Many companies have challenged the revocation of the tax benefit, which lasted for 19 years, in court. According to the Attorney General's Office of the State of São Paulo (PGE), there are at least 108 ongoing lawsuits.

According to the agency, two arguments are being discussed. Taxpayers dispute the legality of the revocation, which was made by decree and not by law. They also claim that the measure would violate the principles of annual prior notice (validity starting in the financial year following the publication of the rule) and nonagesimal notice (90-day period). As provided for in the Constitution, the rules must be applied together and aim to avoid surprises for taxpayers with the creation or increase of taxes.

The decision of the 1st Panel of the Supreme Court analyzed the validity of the immediate termination of the tax benefit. The ministers analyzed whether the revocation of the incentive constituted an indirect increase in taxes, which would oblige the State to observe the annual and nonagesimal priorities.

“From one day to the next, the State once again demanded the refund of the credits. The consequence of this is that the credit – which could previously have been used to purchase equipment, pay off its own ICMS and pay suppliers – became a cost for the company”, explains tax lawyer Juliana Camargo Amaro, partner at the Finocchio & Ustra Advogados law firm, who defended the company in the Supreme Court (ARE 134737).

According to a survey conducted by the panel, this was the first judgment on the merits of the 1st Panel on this issue. In two previous cases (ARE 1324386 and ARE 1318720), the extraordinary appeals filed by the State of São Paulo were not admitted. In practice, this resulted in decisions by the Court of Justice of São Paulo (TJSP) prevailing, which were favorable to the taxpayers. The 2nd Panel of the Court has not yet analyzed the issue, according to the survey.

The score was close: three votes to two. Justice Roberto Barroso's vote prevailed. He disagreed with the rapporteur of the case, Justice Alexandre de Moraes, who believed that the revocation of a tax benefit would not constitute an increase in taxes. Therefore, there would be no need for the State to postpone the effects of the decree to the year following its publication.

According to Moraes, this understanding would be in line with a precedent from 2008 in ADI 4016. At that time, the Supreme Court ruled that the reduction or elimination of a discount for payment of tax under certain conditions provided for by law, such as advance payment in a single installment, cannot be equated to an increase in tax. Justice Cármen Lúcia agreed with the rapporteur.

For Barroso, however, this precedent has been overcome. According to the minister's vote, the Supreme Court's jurisprudence has been consolidated to recognize the need to respect the annual and ninety-day prior notice in the event of an indirect tax increase, such as the revocation of a tax benefit.

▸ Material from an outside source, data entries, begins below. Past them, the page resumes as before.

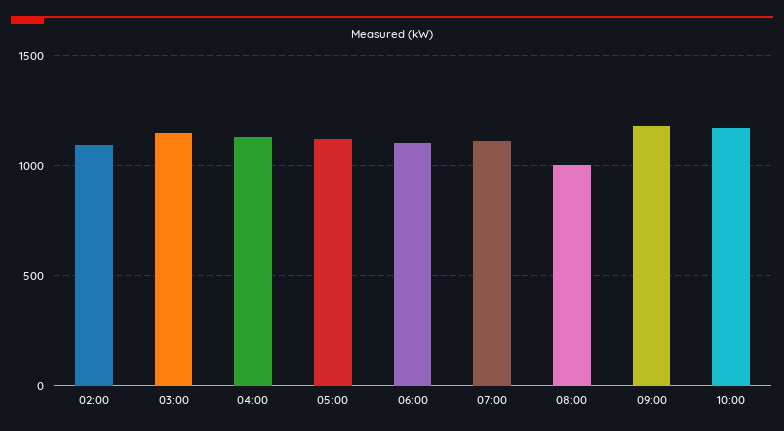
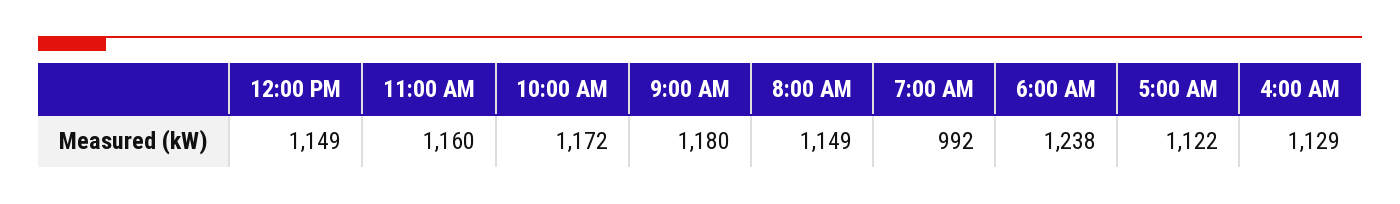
02:00: 1100 -> none
03:00: 1150 -> none
06:00: 1100 -> 1238
07:00: 1100 -> 992
08:00: 1000 -> 1149
12:00 PM: none -> 1149
11:00 AM: none -> 1160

“Tax precedence aims to ensure the predictability of the tax burden, protecting legal certainty, the absence of surprises and legitimate trust. Therefore, it should also be applied to the revocation or alteration of tax benefits, as already recognized by this Court”, states Barroso, who wrote the ruling.

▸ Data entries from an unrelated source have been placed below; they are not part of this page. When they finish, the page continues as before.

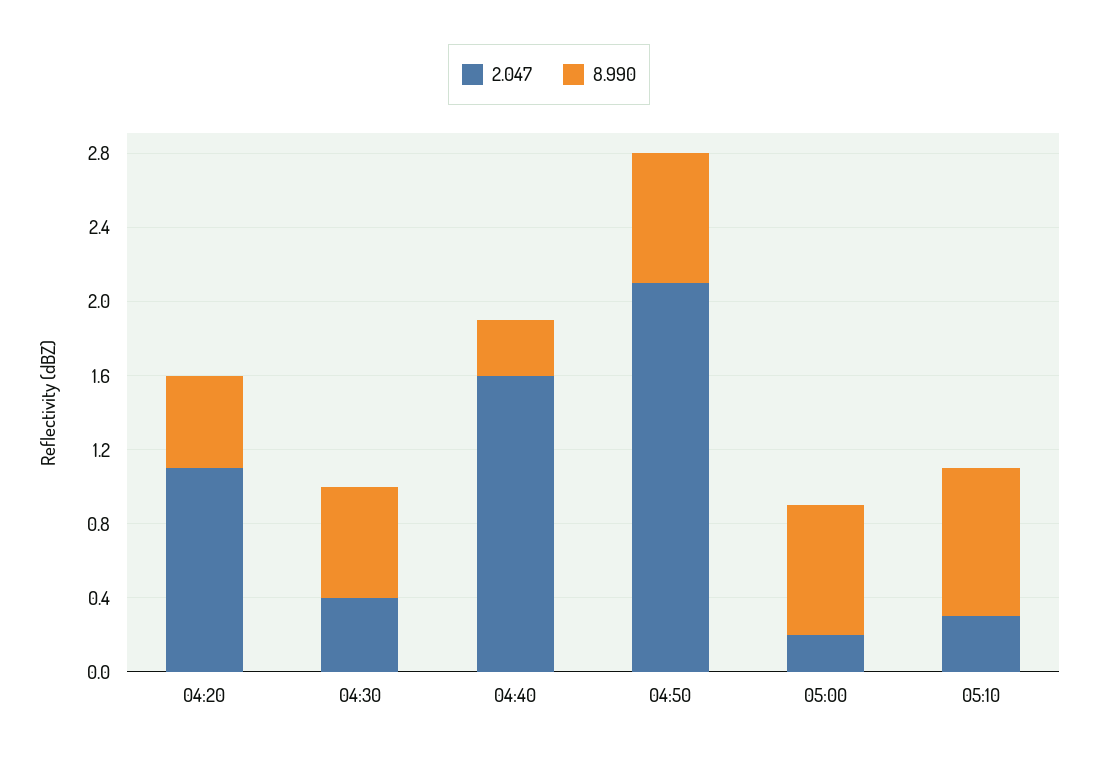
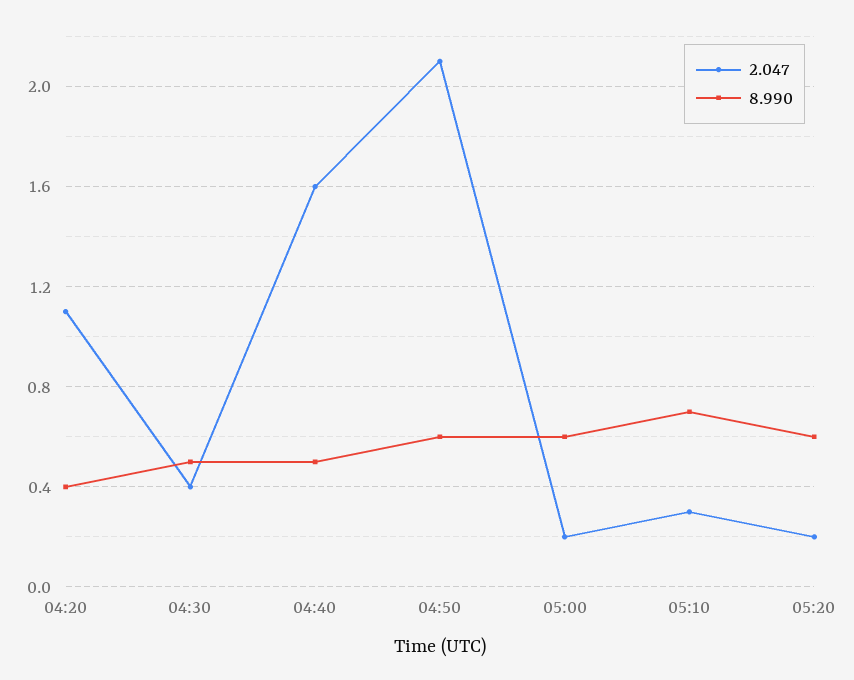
8.990, 04:20: 0.5 -> 0.4
8.990, 04:30: 0.6 -> 0.5
8.990, 04:40: 0.3 -> 0.5
8.990, 04:50: 0.7 -> 0.6
8.990, 05:00: 0.7 -> 0.6
8.990, 05:10: 0.8 -> 0.7
2.047, 05:20: none -> 0.2
8.990, 05:20: none -> 0.6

The position was followed by Minister Rosa Weber and Minister Dias Toffoli, who stated that he had joined the majority current in the STF after deciding unfavorably to the taxpayers' thesis.

According to lawyer Alessandro Borges, from the law firm Benício Advogados Associados, on the occasions when it analyzed the dispute, the TJSP ruled in favor of the taxpayer. “The court has applied the most recent position of the STF that the State must comply with the previous decision because the revocation of a tax benefit constitutes an indirect increase in taxes,” he says.

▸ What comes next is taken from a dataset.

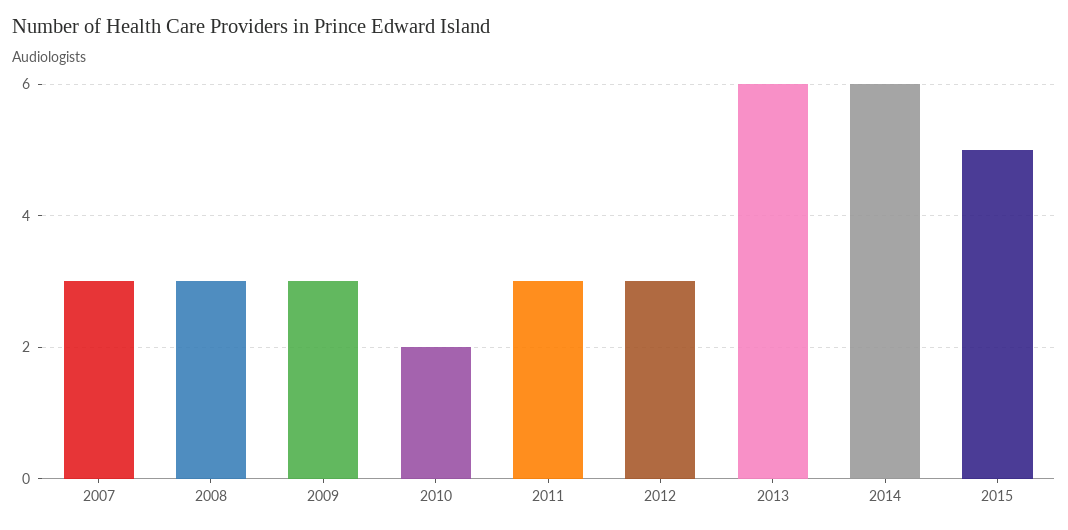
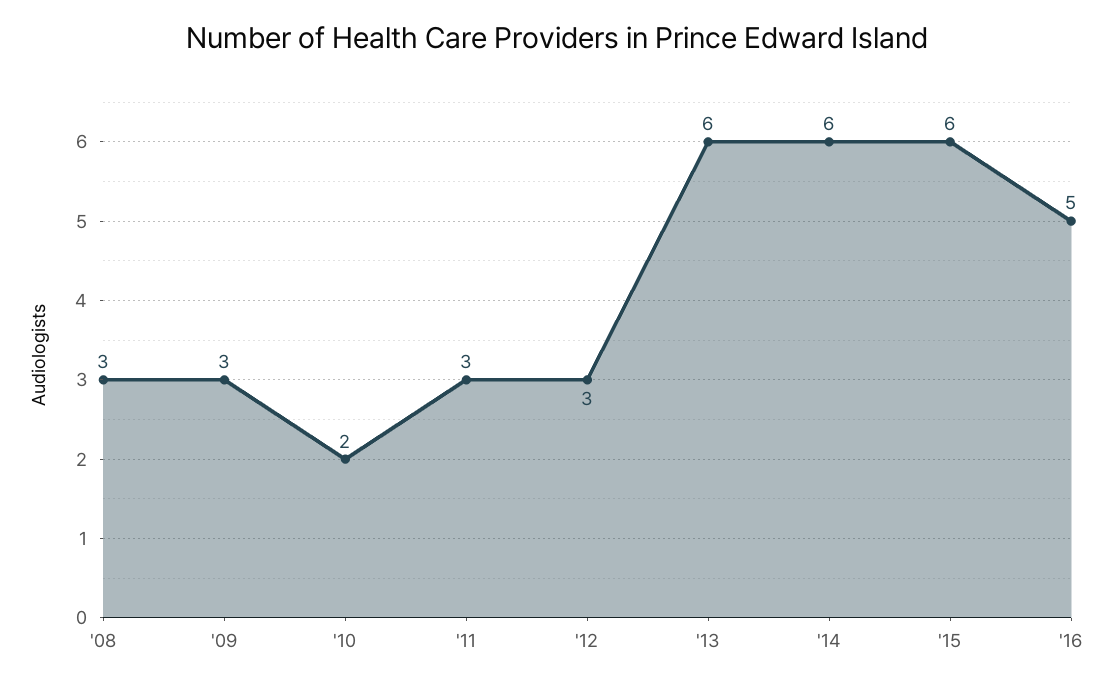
2007: 3 -> none
2015: 5 -> 6
'16: none -> 5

The State Attorney General's Office, in a note to Valor, states that it will not appeal the decision. The discussion about the legality of the decree, on the other hand, is still ongoing. The Attorney General's Office says that the TJSP has understood the possibility of using a decree to regulate the matter, in line with the decision of the STF in the argument of non-compliance with a fundamental precept (ADPF) No. 198.

“Although unlikely, any decisions ruling out the application of the decree due to a violation of the principle of legality will continue to be subject to appeal,” the prosecutor’s office states.